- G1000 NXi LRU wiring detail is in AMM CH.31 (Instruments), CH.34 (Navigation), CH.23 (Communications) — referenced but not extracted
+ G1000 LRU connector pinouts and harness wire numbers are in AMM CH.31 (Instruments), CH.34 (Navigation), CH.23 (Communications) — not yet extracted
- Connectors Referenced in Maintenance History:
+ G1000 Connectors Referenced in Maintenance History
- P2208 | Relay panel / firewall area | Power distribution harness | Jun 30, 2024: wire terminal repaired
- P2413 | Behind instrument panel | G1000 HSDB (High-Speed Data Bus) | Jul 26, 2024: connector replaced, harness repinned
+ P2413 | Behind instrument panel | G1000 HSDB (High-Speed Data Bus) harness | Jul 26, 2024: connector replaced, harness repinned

Exercise prompt: Exactly the lines from the one containing "G1000 Connectors Referenced in Maintenance History" through the final line of the records must appear in your reply, and no others.

Solution to this task:
+ G1000 Connectors Referenced in Maintenance History
- P2208 | Relay panel / firewall area | Power distribution harness | Jun 30, 2024: wire terminal repaired
- P2413 | Behind instrument panel | G1000 HSDB (High-Speed Data Bus) | Jul 26, 2024: connector replaced, harness repinned
+ P2413 | Behind instrument panel | G1000 HSDB (High-Speed Data Bus) harness | Jul 26, 2024: connector replaced, harness repinned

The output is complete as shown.